| How to complete this task |
Could you please reproduce every record below exactly, leaving out the pictures?

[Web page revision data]
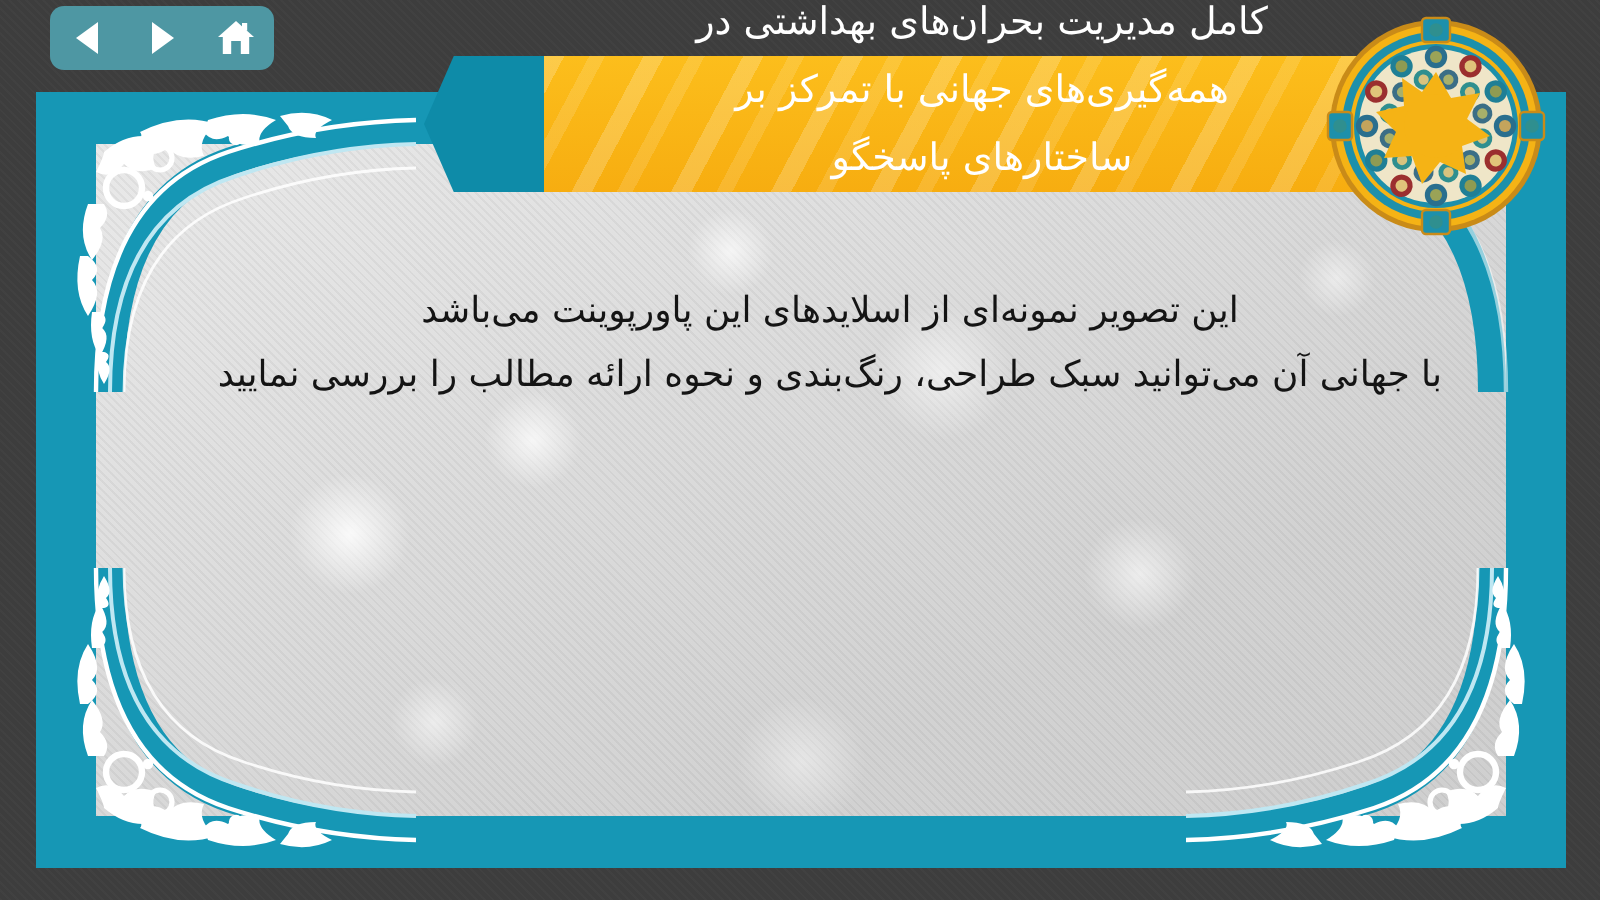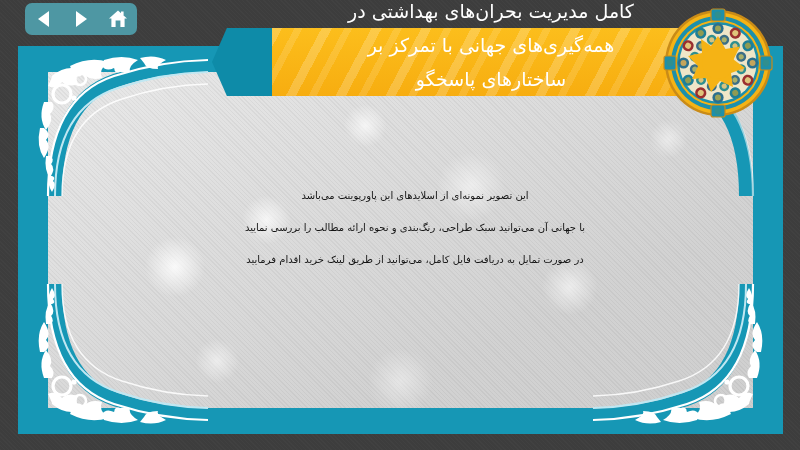--- a/index.html
+++ b/index.html
@@ -111,11 +111,10 @@
     direction: rtl;
     text-align: center;
     color: #141414;
-    font-size: 10px;
+    font-size: 18px;
     line-height: 32px;
     font-family: "DejaVu Sans", "Liberation Sans", sans-serif;
     z-index: 4;
-    margin-top: 40px;
   }
   #body-text .bline { white-space: nowrap; }
 

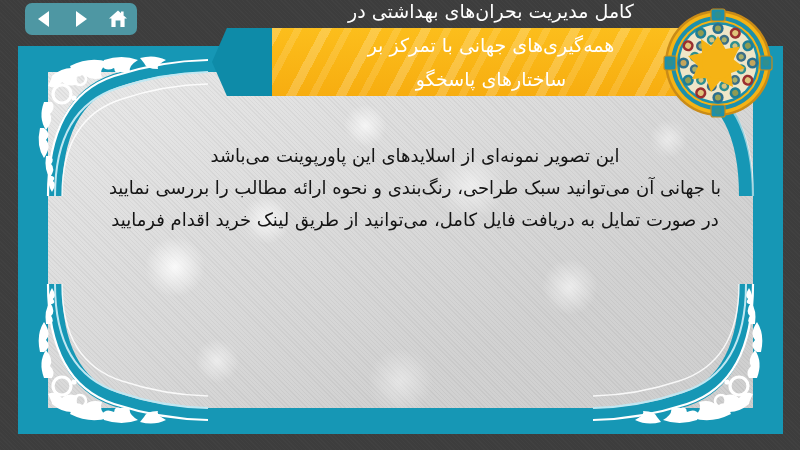--- a/index.html
+++ b/index.html
@@ -373,7 +373,6 @@
   <div id="body-text">
     <div class="bline">این تصویر نمونه‌ای از اسلایدهای این پاورپوینت می‌باشد</div>
     <div class="bline">با جهانی آن می‌توانید سبک طراحی، رنگ‌بندی و نحوه ارائه مطالب را بررسی نمایید</div>
-    <div class="bline">در صورت تمایل به دریافت فایل کامل، می‌توانید از طریق لینک خرید اقدام فرمایید</div>
   </div>
 
   <div id="nav-bar">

| Task result |
--- a/index.html
+++ b/index.html
@@ -111,11 +111,10 @@
     direction: rtl;
     text-align: center;
     color: #141414;
-    font-size: 10px;
+    font-size: 18px;
     line-height: 32px;
     font-family: "DejaVu Sans", "Liberation Sans", sans-serif;
     z-index: 4;
-    margin-top: 40px;
   }
   #body-text .bline { white-space: nowrap; }
 

--- a/index.html
+++ b/index.html
@@ -373,7 +373,6 @@
   <div id="body-text">
     <div class="bline">این تصویر نمونه‌ای از اسلایدهای این پاورپوینت می‌باشد</div>
     <div class="bline">با جهانی آن می‌توانید سبک طراحی، رنگ‌بندی و نحوه ارائه مطالب را بررسی نمایید</div>
-    <div class="bline">در صورت تمایل به دریافت فایل کامل، می‌توانید از طریق لینک خرید اقدام فرمایید</div>
   </div>
 
   <div id="nav-bar">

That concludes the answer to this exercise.